ABOUT THIS EXERCISE: Please repeat the lines below, exactly and only, from the one that holds "padding: 16px 33px 0 0;" through the one that holds "font-size: 13px; color: #000;".
Start of STORED DATA
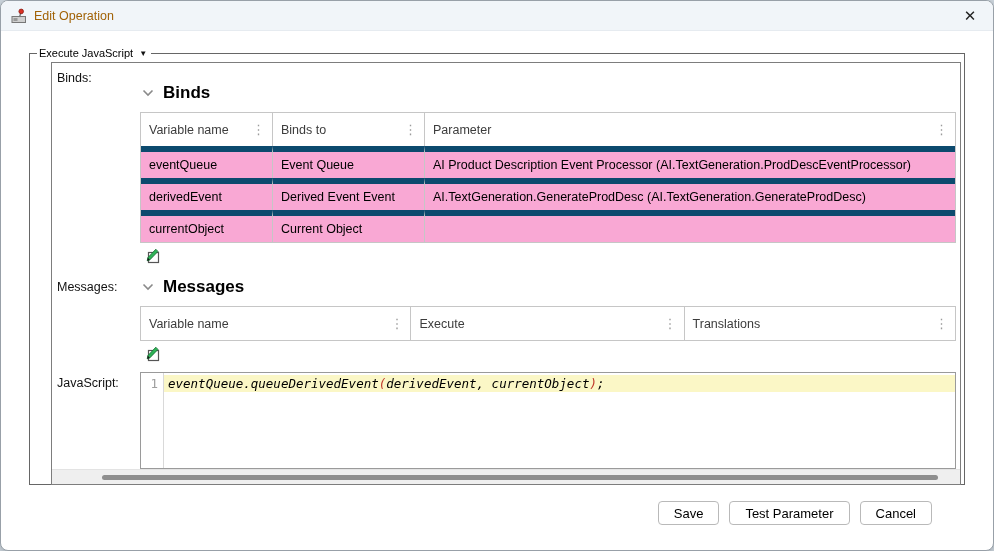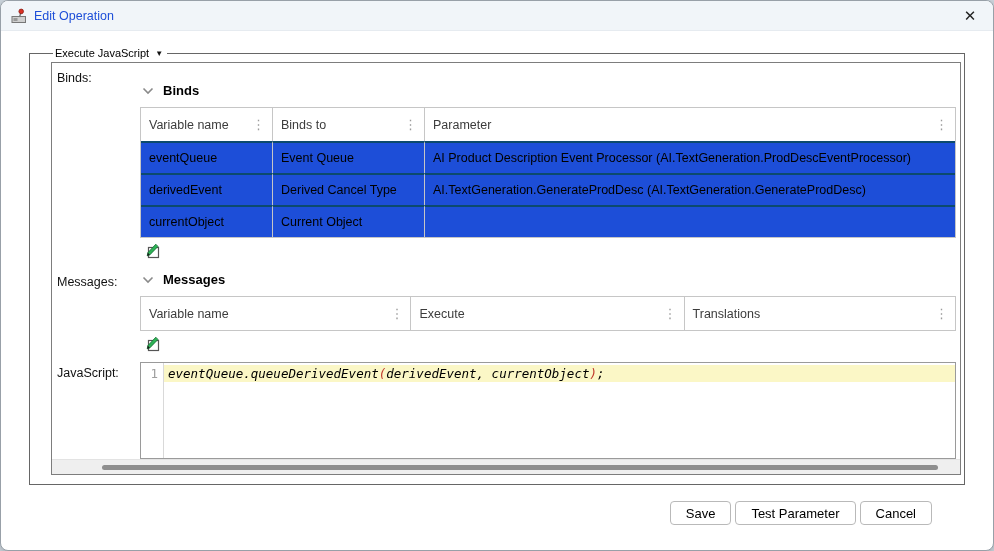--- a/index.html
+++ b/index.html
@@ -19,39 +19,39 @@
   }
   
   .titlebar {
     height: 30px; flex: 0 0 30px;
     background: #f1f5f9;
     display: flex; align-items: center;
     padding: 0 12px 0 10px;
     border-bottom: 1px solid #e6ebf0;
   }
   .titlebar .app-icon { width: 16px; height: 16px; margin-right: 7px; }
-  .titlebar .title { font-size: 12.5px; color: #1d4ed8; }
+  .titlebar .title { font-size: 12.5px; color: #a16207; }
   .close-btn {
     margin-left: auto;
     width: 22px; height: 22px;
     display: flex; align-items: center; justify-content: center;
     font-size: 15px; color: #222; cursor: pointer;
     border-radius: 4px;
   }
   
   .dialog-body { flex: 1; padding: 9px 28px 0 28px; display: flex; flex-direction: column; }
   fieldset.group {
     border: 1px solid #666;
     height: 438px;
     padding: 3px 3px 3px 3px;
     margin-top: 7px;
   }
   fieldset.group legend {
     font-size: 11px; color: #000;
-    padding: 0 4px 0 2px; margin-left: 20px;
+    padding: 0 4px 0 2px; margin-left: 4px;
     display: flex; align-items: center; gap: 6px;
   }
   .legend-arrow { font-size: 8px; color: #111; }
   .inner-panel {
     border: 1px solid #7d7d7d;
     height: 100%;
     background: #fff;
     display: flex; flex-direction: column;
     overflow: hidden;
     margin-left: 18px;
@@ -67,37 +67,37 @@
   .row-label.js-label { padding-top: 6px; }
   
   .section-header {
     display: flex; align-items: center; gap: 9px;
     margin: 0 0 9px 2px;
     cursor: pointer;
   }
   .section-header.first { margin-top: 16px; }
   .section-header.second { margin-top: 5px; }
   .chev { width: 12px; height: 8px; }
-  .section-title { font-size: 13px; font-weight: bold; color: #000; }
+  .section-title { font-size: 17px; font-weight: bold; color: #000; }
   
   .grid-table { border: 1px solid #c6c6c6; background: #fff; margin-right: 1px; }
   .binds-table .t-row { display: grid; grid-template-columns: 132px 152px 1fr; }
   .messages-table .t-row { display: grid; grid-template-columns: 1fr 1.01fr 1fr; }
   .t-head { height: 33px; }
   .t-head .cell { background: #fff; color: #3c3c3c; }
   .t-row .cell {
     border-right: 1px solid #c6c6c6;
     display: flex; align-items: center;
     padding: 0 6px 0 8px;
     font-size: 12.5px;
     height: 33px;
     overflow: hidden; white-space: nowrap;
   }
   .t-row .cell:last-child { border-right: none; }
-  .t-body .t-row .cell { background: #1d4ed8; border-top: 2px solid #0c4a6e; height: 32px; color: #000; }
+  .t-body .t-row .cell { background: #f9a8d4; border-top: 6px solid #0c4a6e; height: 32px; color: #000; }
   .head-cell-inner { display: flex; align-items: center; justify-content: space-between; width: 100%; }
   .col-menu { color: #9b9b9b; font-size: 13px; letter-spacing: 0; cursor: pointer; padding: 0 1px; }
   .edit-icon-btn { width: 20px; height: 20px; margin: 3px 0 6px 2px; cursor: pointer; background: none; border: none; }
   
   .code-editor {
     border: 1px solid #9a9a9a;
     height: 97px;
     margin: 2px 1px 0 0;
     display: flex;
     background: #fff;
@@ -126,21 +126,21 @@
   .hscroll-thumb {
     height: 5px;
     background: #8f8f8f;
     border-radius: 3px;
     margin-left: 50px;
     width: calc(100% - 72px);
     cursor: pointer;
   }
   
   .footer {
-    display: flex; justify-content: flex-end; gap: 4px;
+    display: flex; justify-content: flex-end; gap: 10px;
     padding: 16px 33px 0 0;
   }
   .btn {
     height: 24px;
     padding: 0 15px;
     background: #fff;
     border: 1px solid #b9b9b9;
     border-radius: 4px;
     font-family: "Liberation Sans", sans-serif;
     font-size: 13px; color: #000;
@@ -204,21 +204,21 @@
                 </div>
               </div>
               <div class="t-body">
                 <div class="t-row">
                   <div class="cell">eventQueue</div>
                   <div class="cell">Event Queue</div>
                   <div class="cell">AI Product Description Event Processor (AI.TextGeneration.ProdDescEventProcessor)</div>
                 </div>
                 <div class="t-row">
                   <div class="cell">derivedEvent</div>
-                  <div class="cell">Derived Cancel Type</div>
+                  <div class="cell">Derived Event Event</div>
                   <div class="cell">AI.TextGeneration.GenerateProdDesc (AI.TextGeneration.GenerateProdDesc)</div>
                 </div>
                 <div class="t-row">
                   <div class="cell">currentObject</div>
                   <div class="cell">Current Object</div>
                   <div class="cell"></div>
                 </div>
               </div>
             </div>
End of STORED DATA
Start of STORED DATA
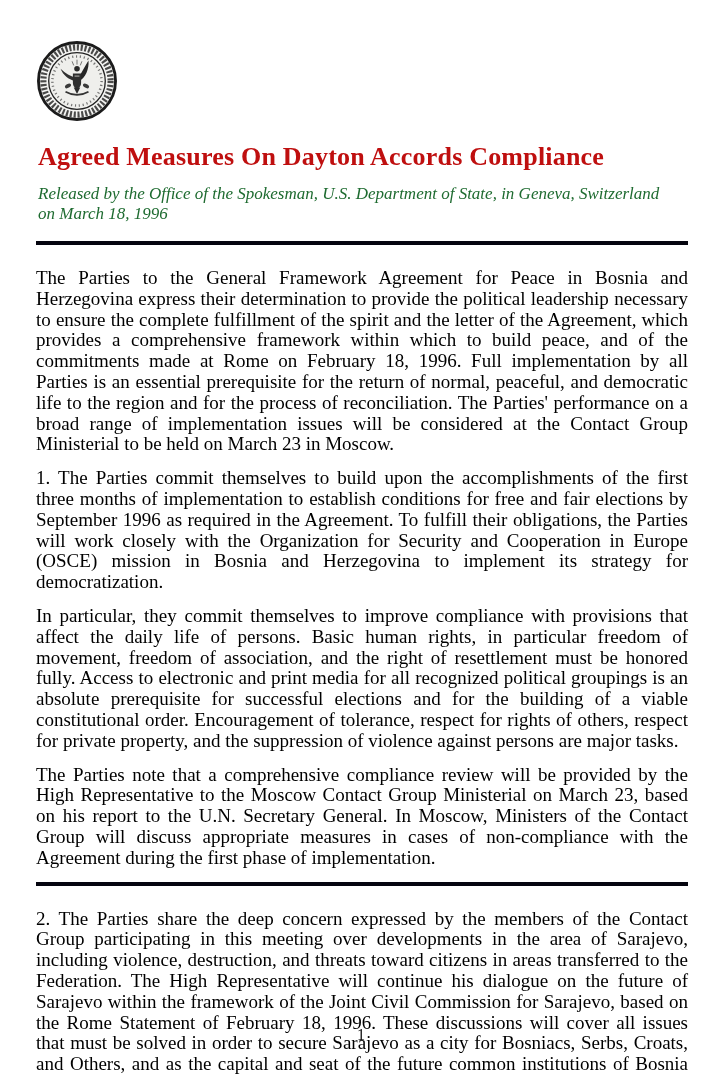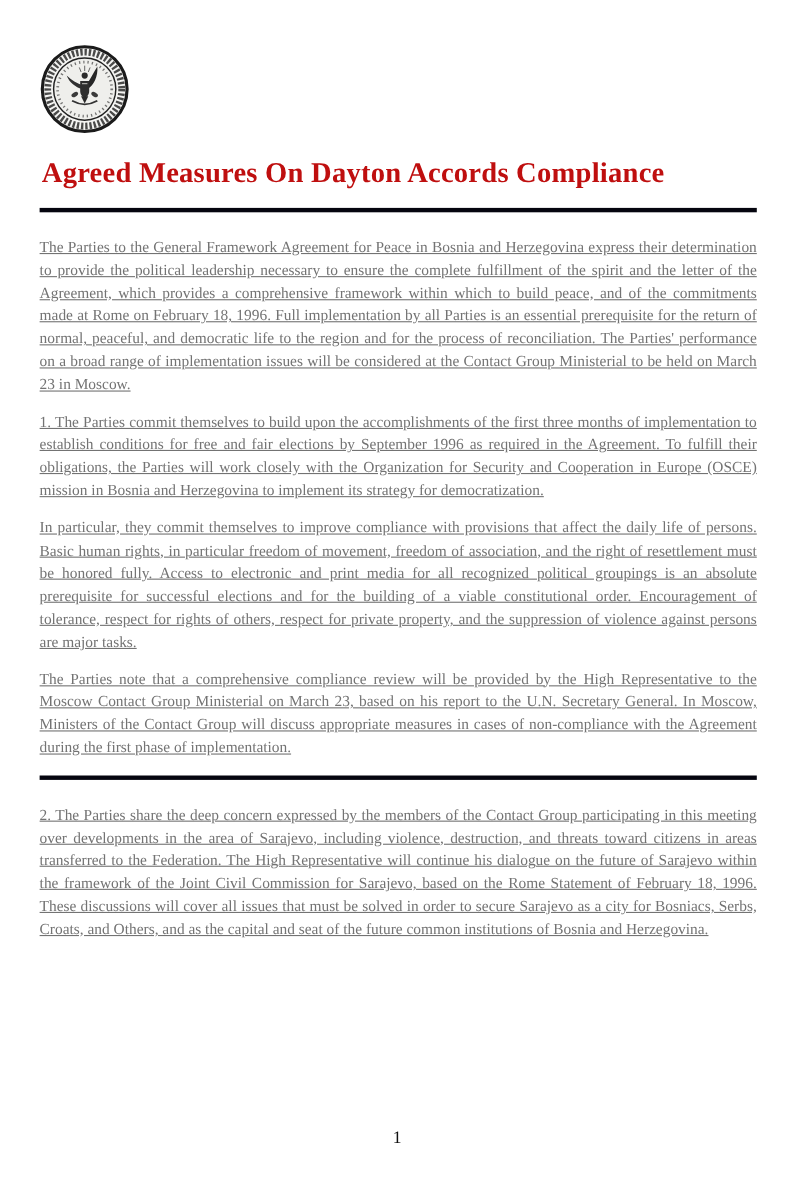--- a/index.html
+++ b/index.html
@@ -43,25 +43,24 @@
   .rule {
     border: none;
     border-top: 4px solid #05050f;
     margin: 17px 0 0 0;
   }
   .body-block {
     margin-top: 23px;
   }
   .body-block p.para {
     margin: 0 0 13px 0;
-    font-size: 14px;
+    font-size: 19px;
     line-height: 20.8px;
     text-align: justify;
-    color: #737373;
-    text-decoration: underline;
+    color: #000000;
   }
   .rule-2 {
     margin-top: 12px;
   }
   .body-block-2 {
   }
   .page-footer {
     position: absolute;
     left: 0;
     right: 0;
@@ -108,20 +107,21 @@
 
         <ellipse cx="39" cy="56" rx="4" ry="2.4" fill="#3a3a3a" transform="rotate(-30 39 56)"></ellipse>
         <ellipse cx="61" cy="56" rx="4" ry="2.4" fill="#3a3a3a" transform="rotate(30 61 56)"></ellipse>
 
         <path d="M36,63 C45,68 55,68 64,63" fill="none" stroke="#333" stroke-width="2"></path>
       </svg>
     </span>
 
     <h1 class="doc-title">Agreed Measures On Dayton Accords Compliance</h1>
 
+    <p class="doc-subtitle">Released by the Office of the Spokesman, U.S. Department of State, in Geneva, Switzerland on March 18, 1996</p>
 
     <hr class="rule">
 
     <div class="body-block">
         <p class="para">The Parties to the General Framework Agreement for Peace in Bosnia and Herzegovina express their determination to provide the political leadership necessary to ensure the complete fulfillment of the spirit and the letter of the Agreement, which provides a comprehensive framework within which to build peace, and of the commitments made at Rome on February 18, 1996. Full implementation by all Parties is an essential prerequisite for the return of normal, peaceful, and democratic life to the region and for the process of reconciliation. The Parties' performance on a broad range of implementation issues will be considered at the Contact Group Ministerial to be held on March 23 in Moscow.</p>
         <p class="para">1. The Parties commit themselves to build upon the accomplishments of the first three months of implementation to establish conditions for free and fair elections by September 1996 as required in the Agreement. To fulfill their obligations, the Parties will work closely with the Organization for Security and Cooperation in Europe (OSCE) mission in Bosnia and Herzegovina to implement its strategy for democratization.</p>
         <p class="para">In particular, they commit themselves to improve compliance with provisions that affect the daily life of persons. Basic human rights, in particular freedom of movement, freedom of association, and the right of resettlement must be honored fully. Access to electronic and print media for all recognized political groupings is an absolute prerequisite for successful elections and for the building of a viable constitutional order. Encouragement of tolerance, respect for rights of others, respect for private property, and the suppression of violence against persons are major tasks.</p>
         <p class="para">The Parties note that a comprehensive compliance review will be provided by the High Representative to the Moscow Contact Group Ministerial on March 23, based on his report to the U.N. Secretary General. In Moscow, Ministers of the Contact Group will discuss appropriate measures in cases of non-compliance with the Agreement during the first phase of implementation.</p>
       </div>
End of STORED DATA
SOLUTION FOR THIS TASK:
     padding: 16px 33px 0 0;
   }
   .btn {
     height: 24px;
     padding: 0 15px;
     background: #fff;
     border: 1px solid #b9b9b9;
     border-radius: 4px;
     font-family: "Liberation Sans", sans-serif;
     font-size: 13px; color: #000;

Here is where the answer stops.